● **What you have to do**:
Copy out each line of the data that holds the word "find".

Data to process: Begin

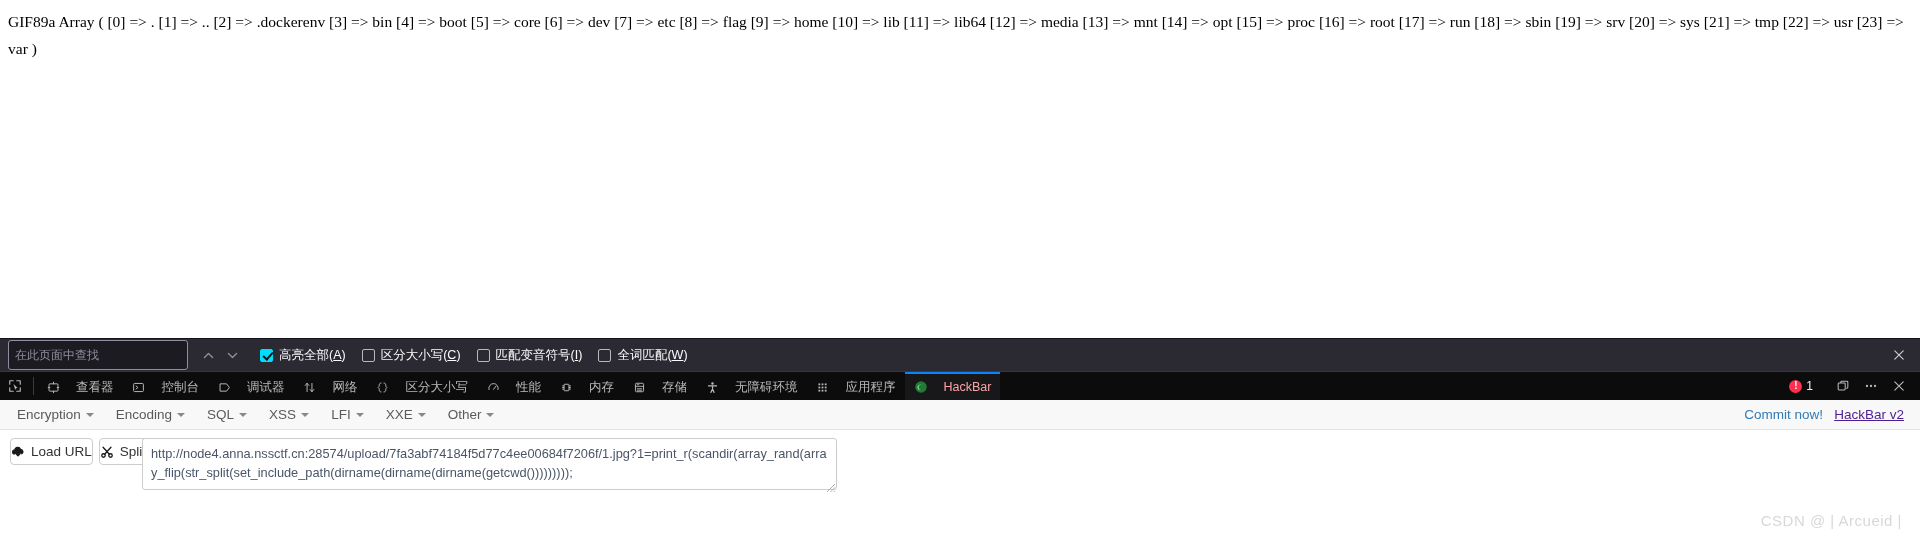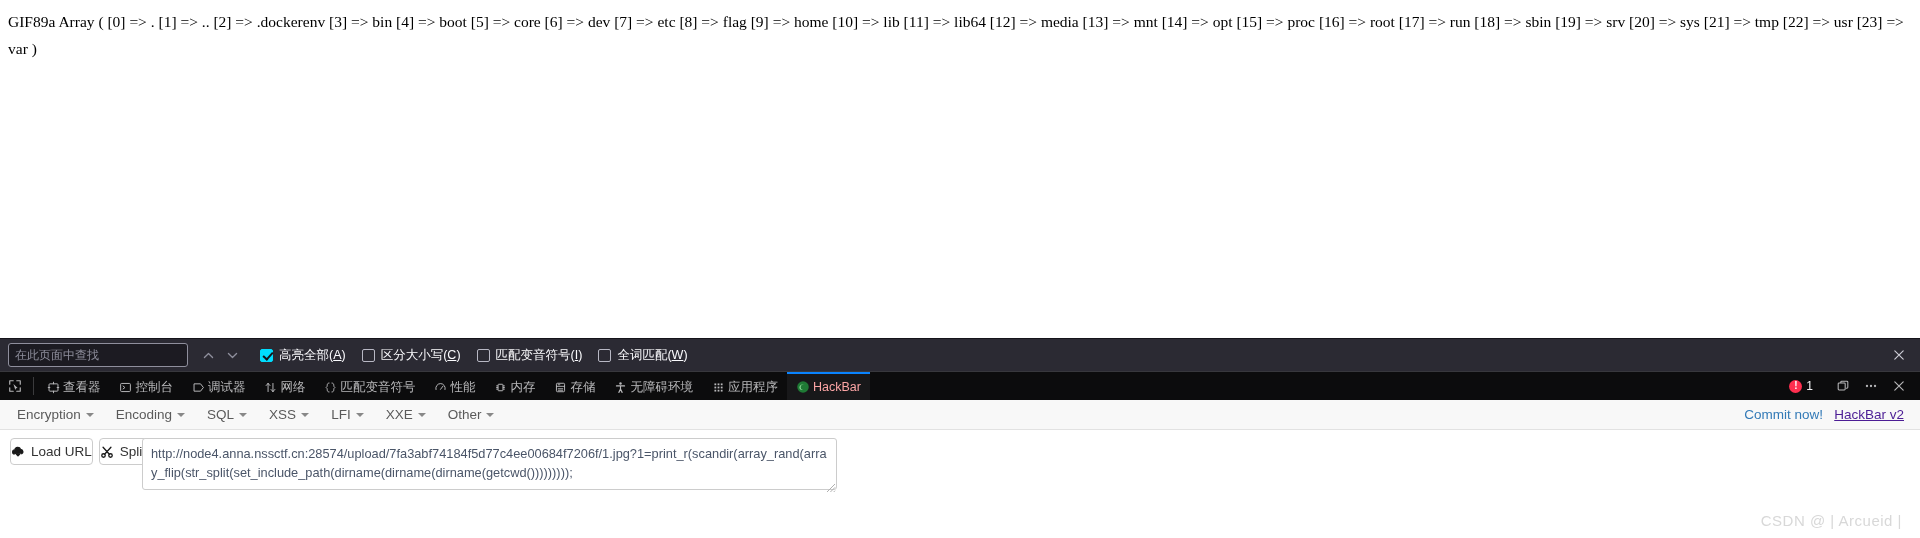--- a/index.html
+++ b/index.html
@@ -38,21 +38,21 @@
     width: 1920px; height: 33px;
     background: #2b2a33;
     border-top: 1px solid #15141a;
     display: flex;
     align-items: center;
     padding: 0 8px;
     gap: 0;
   }
   #find-input {
     width: 180px;
-    height: 24px;
+    height: 30px;
     background: #1c1b22;
     border: 1px solid #8f8f9d;
     border-radius: 3px;
     color: #fbfbfe;
     font-size: 12px;
     font-family: "Liberation Sans", sans-serif;
     padding: 0 6px;
     outline: none;
   }
   #find-input::placeholder { color: #8f8f9d; }
@@ -122,21 +122,21 @@
   }
   .dt-sep {
     width: 1px;
     background: #3b3b3d;
     margin: 5px 3px;
     flex: 0 0 auto;
   }
   .dt-tab {
     display: flex;
     align-items: center;
-    gap: 3px;
+    gap: 16px;
     padding: 0 9px;
     color: #b9b9bb;
     white-space: nowrap;
     border-top: 2px solid transparent;
     position: relative;
   }
   .dt-tab .ic {
     display: flex; align-items: center; justify-content: center;
     width: 14px; height: 14px;
   }
@@ -371,21 +371,21 @@
       </span>
     <span>网络</span>
   </div>
 
   <div class="dt-tab">
     <span class="ic">
         <svg width="13" height="13" viewBox="0 0 16 16">
           <path d="M6.2 2.5c-2 0-2.2 1.6-2.2 2.8S3.6 7.3 2.6 8c1 .7 1.4 1.4 1.4 2.7s.2 2.8 2.2 2.8M9.8 2.5c2 0 2.2 1.6 2.2 2.8s.4 2 1.4 2.7c-1 .7-1.4 1.4-1.4 2.7s-.2 2.8-2.2 2.8" fill="none" stroke="currentColor" stroke-width="1.2" stroke-linecap="round"></path>
         </svg>
       </span>
-    <span>匹配变音符号</span>
+    <span>区分大小写</span>
   </div>
 
   <div class="dt-tab">
     <span class="ic">
         <svg width="13" height="13" viewBox="0 0 16 16">
           <path d="M2.4 10.5a5.8 5.8 0 1 1 11.2 0" fill="none" stroke="currentColor" stroke-width="1.2" stroke-linecap="round"></path>
           <path d="M8 10.3 11 6.4" stroke="currentColor" stroke-width="1.2" stroke-linecap="round"></path>
         </svg>
       </span>
     <span>性能</span>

Data to process: End

● **Task output**:
   #find-input {
   #find-input::placeholder { color: #8f8f9d; }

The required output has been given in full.